- TASK -
The entries should be given again in full. Alter nothing.
- - - - - - -
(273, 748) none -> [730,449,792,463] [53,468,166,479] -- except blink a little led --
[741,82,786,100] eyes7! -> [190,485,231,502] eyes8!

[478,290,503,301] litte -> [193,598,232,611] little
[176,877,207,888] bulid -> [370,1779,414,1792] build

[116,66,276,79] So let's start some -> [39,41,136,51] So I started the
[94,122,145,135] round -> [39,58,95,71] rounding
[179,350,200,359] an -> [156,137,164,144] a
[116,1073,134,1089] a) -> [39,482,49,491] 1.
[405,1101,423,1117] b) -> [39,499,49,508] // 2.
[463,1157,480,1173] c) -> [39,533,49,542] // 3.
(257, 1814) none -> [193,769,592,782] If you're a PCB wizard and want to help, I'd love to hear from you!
- - - - - - -
- TASK ANSWER -
(273, 748) none -> [730,449,792,463] [53,468,166,479] -- except blink a little led --
[741,82,786,100] eyes7! -> [190,485,231,502] eyes8!

[478,290,503,301] litte -> [193,598,232,611] little
[176,877,207,888] bulid -> [370,1779,414,1792] build

[116,66,276,79] So let's start some -> [39,41,136,51] So I started the
[94,122,145,135] round -> [39,58,95,71] rounding
[179,350,200,359] an -> [156,137,164,144] a
[116,1073,134,1089] a) -> [39,482,49,491] 1.
[405,1101,423,1117] b) -> [39,499,49,508] // 2.
[463,1157,480,1173] c) -> [39,533,49,542] // 3.
(257, 1814) none -> [193,769,592,782] If you're a PCB wizard and want to help, I'd love to hear from you!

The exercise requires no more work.